Max Jacob

Le Laboratoire central, 1921


Établissement d’une communauté au Brésil


 
On fut reçu par la fougère et l’ananas
L’antilope craintif sous l’ipécacuanha.
Le moine enlumineur quitta son aquarelle
Et le vaisseau n’avait pas replié son aile
Que cent abris légers fleurissaient la forêt.
Les nonnes labouraient. L’une d’elles pleurait
Trouvant dans une lettre un sujet de chagrin.
Un moine intempérant s’enivrait de raisin
Et l’on priait pour le pardon de ce péché.
On cueillait des poisons à la cime des branches
Et les moines vanniers tressaient des urnes blanches.
Un forçat évadé qui vivait de la chasse
Fut guéri de ses plaies et touché de la grâce :
Devenu saint, de tous les autres adoré,
Il obligeait les fauves à leur lécher les pieds.
Et les oiseaux du ciel, les bêtes de la terre
Leur apportaient à tous les objets nécessaires.
Un jour on eut un orgue au creux des murs crépis
Des troupeaux de moutons qui mordaient les épis.
Un moine est bourrelier, l’autre est distillateur ;
Le dimanche après vêpre on herborise en chœur.
 
Saluez le manguier et bénissez la mangue
La flûte du crapaud vous parle dans sa langue
Les autels sont parés de fleurs vraiment étranges
Leurs parfums attiraient le sourire des anges,
Des Sylphes, des esprits blottis dans la forêt
Autour des murs carrés de la communauté.
Or voici qu’un matin quand l’Aurore saignante
Fit la nuée plus pure et plus fraîche la plante
La forêt où la vigne au cèdre s’unissait,
Parut avoir la teigne. Un nègre paraissait
Puis deux, puis cent, puis mille et l’herbe en était teinte
Et le Saint qui pouvait dompter les animaux
Ne put rien sur ces gens qui furent ses bourreaux.
La tête du couvent roula dans l’herbe verte
Et des moines détruits la place fut déserte
Sans que rien dans l’azur ne frémît de la mort.
 
C’est ainsi que vêtu d’innocence et d’amour
J’avançais en traçant mon travail chaque jour
Priant Dieu et croyant à la beauté des choses
Mais le rire cruel, les soucis qu’on m’impose
L’argent et l’opinion, la bêtise d’autrui
Ont fait de moi le dur bourgeois qui signe ici.
 

Commentaire (s)
Déposé par Cochonfucius le 4 janvier 2013 à 16h27

Je m’étais réfugié, encore adolescent,
Dans la cellule tiède, au coeur du monastère.
Peu sévère était l’Ordre et nullement austère,
Ce que nous apprenions était intéressant.

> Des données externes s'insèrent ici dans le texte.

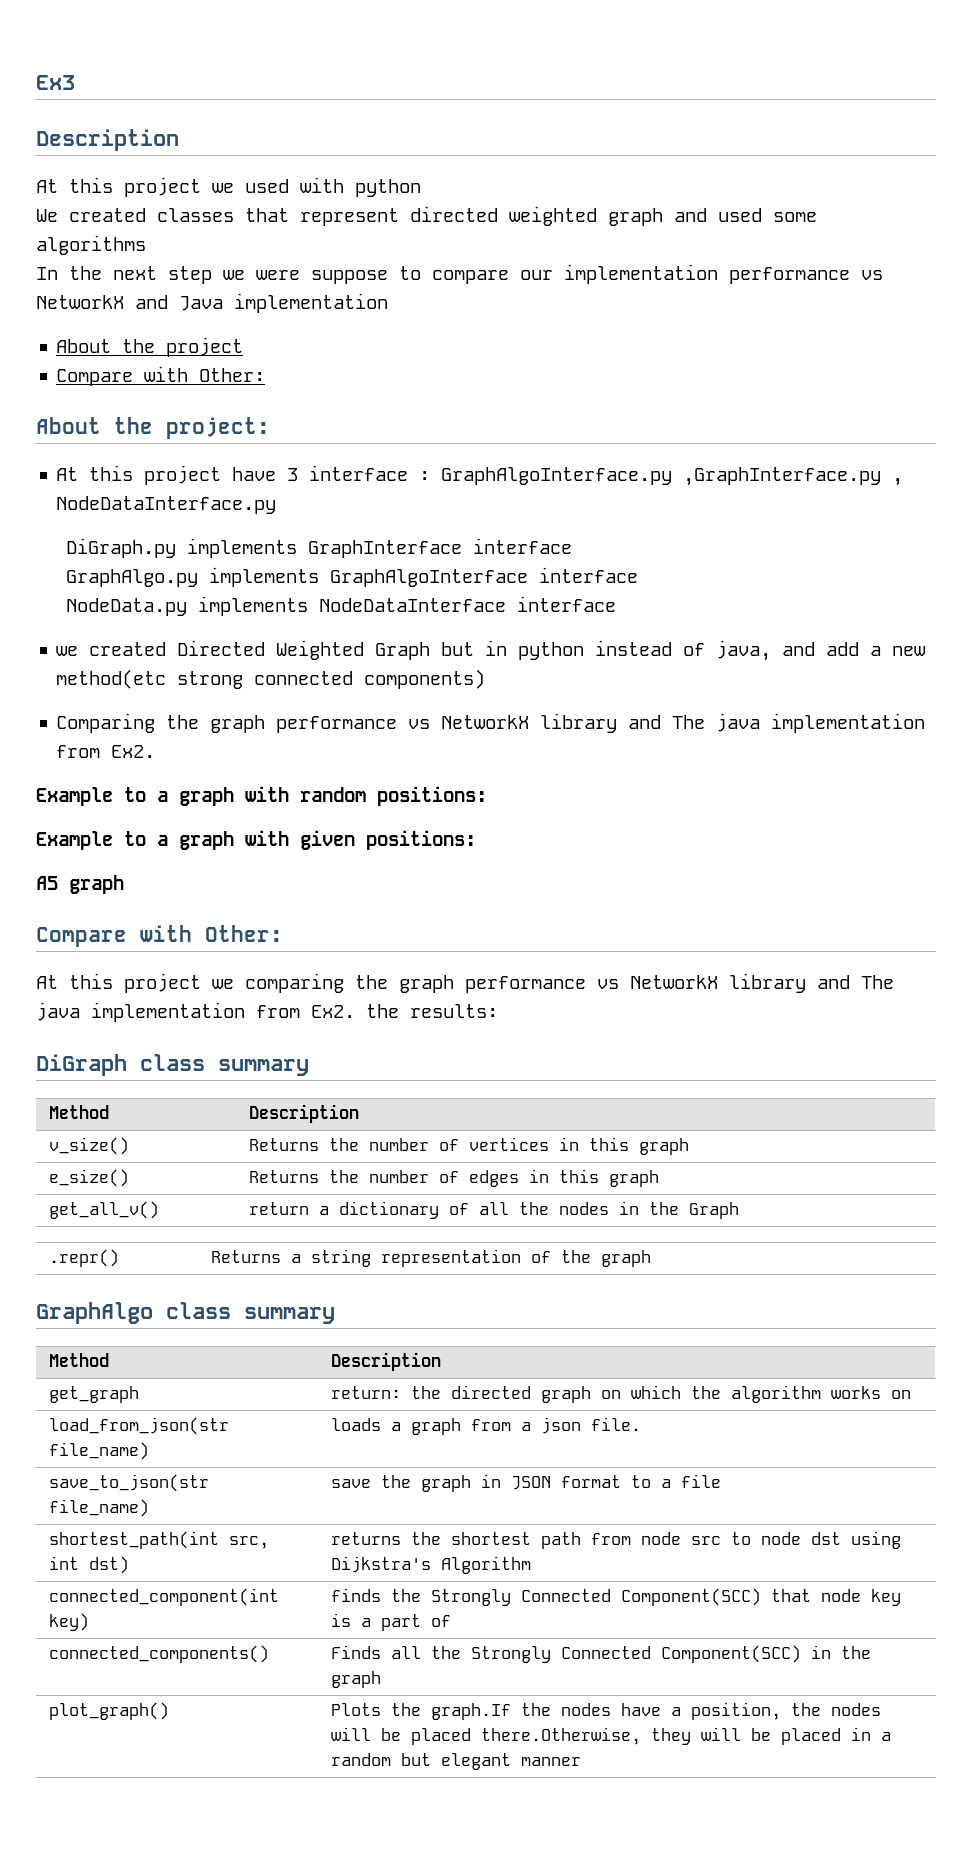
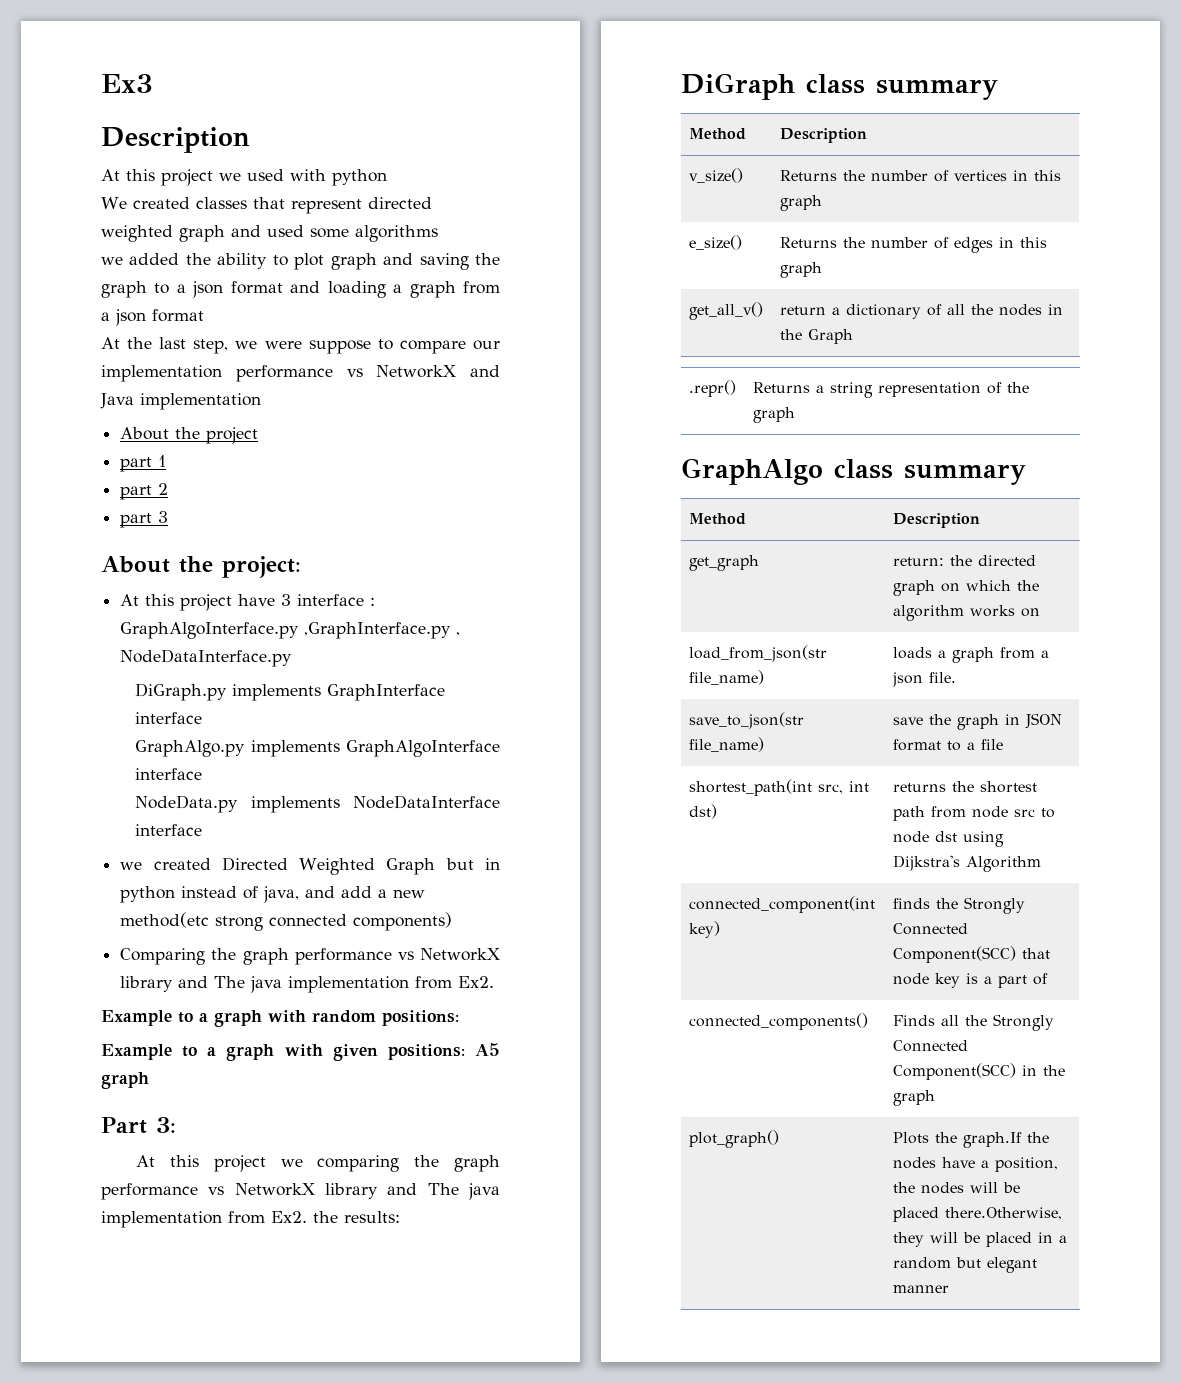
- In the next step we were suppose to compare our implementation performance vs NetworkX and Java implementation
+ we added the ability to plot graph and saving the graph to a json format and loading a graph from a json format
+ At the last step, we were suppose to compare our implementation performance vs NetworkX and Java implementation
  About the project
- Compare with Other:
+ part 1
+ part 2
+ part 3
- Example to a graph with given positions:
- A5 graph
- Compare with Other:
+ Example to a graph with given positions: A5 graph
+ Part 3:

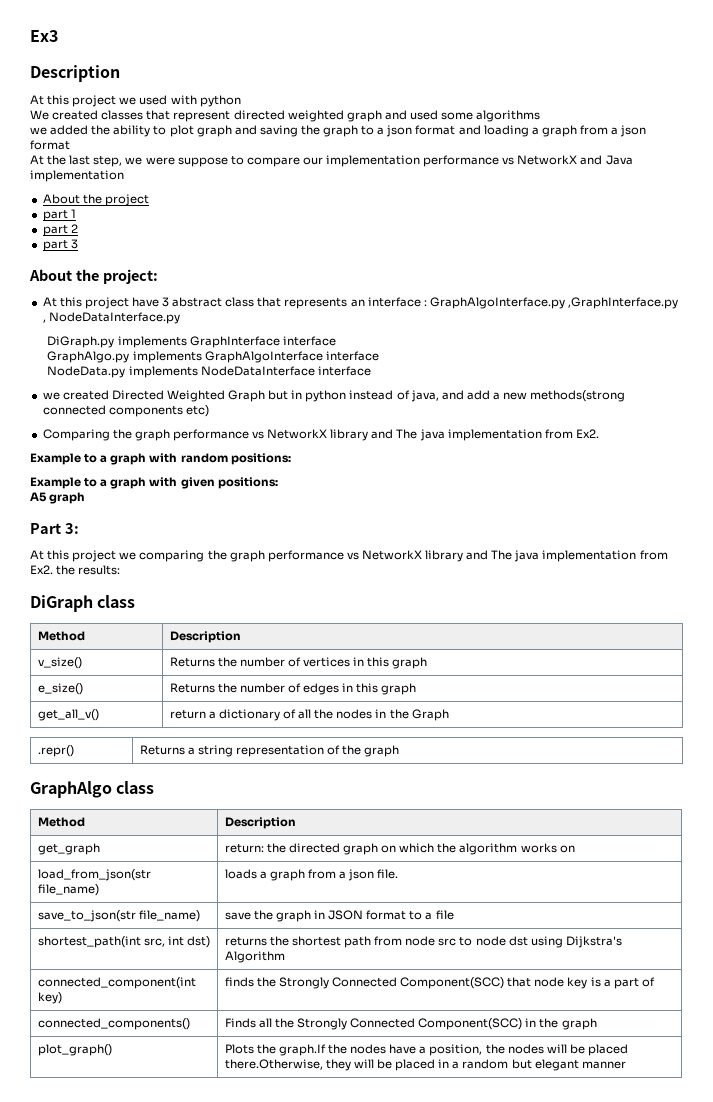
- At this project have 3 interface : GraphAlgoInterface.py ,GraphInterface.py , NodeDataInterface.py
+ At this project have 3 abstract class that represents an interface : GraphAlgoInterface.py ,GraphInterface.py , NodeDataInterface.py
- we created Directed Weighted Graph but in python instead of java, and add a new method(etc strong connected components)
+ we created Directed Weighted Graph but in python instead of java, and add a new methods(strong connected components etc)
- Example to a graph with given positions: A5 graph
+ Example to a graph with given positions:
+ A5 graph
- DiGraph class summary
+ DiGraph class
- GraphAlgo class summary
+ GraphAlgo class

Puis, nous faisions partie du groupe des puissants,
Pour nous les paysans faisaient vivre leur terre,
Pour nous les commerçants ont armé leurs galères,
Facile de payer, rien qu’en les bénissant.

Maintenant je suis vieux, dévasté par le doute,
La voie que j’ai suivie, est-ce une fausse route ?
J’inscris cette question sur mes longs parchemins.

J’inscris cette question qui devient un poème,
Si cette vie sur terre est faite pour qu’on aime,
Aimer la poésie est aussi un chemin.

[Lien vers ce commentaire]

Déposé par Cochonfucius le 13 décembre 2018 à 20h44

Saint Bardamu
----------

Badamu fut ascète, en tant qu’adolescent ;
Il avait pour amis les gens du monastère
Et plus que chacun d’eux il se montrait austère,
Ce que ces frères-là trouvaient intéressant.

Il n’a jamais choisi un protecteur puissant,
Il est toujours resté un ami de la Terre ;
Personne, de son fait, ne fut mis en galère,
Et je vois bien des gens qui le vont bénissant.

Jamais son bel esprit n’entretint de grands doutes,
Libre fut son allure et droite fut sa route ;
Du diable, il n’a jamais signé le parchemin.

Bardamu, je le crois, méritait ce poème,
Car c’est un personnage,  un saint comme on les aime
Et dont on est heureux de croiser le chemin.